Work Inequalities in the Crisis

Evidence from Europe

Edited by Daniel Vaughan-Whitehead

This book offers a unique combination of research, case studies and policy discussions. An assessment of national trends in 30 European countries precedes case studies of 14 of them, in which noted European specialists report on individual enterprises or sectors. The volume’s survey of national- and local-level policy solutions contributes to identifying those responses that strengthen economic competitiveness, preserve social cohesion and do not deepen inequalities.

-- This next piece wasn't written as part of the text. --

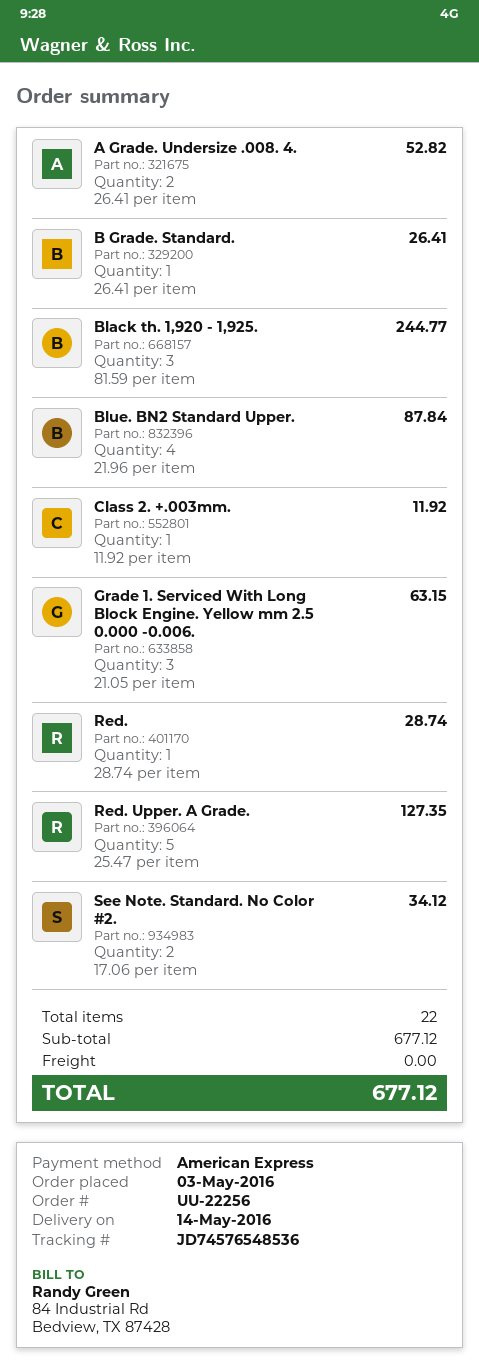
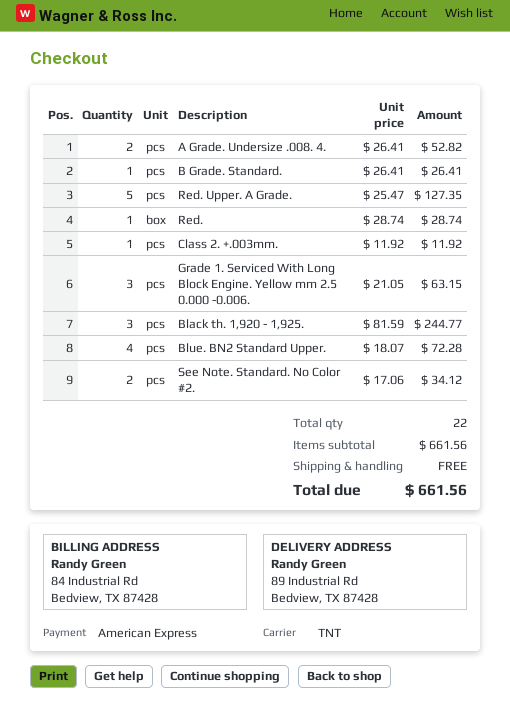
Blue. BN2 Standard Upper.: 4 x 21.96 = 87.84 -> 4 x 18.07 = 72.28
subtotal: 677.12 -> 661.56
total: 677.12 -> 661.56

Chapter 7: Hungary: Crisis Coupled with a Fiscal Squeeze – Effects on Inequality

János Köllo

Subjects: economics and finance, labour economics, social policy and sociology, economics of social policy


János Köllő* 1. INTRODUCTION This chapter summarizes the available evidence on how the global crisis affected the labour market and social inequalities in Hungary in the first years of the crisis. Most of what is presented is based on longitudinal micro data covering firms and individuals observed in 2008 and 2009. The effect of labour market developments on social inequality was ambiguous. In the public sector, real wages fell by more than 10 per cent in 2009, while employment remained practically unchanged (it even grew thanks to increased inflows to public works schemes). Given that public sector employees are better educated and older, on average, than private sector workers, the cutting of their wages diminished rather than augmented inequality of earnings. At the same time, their better prospects of remaining in their jobs had an inequality enhancing effect. In the private sector, employment was cut by almost 7 per cent in 2009, while real wages fell only marginally. Once compositional changes are controlled for, we find no statistically significant links between firm-level average wage changes and firm characteristics (size, sector, ownership, unionization), apart from an effect of a rise in the basic minimum wage in January 2009. Likewise, the individual panel data suggest that the distribution of earnings remained virtually unchanged except for the shift of minimum wage earners from the old to the new mandatory floors. Monthly working time was slightly shortened by a magnitude of about 1 per cent. Working time reductions probably did not extend...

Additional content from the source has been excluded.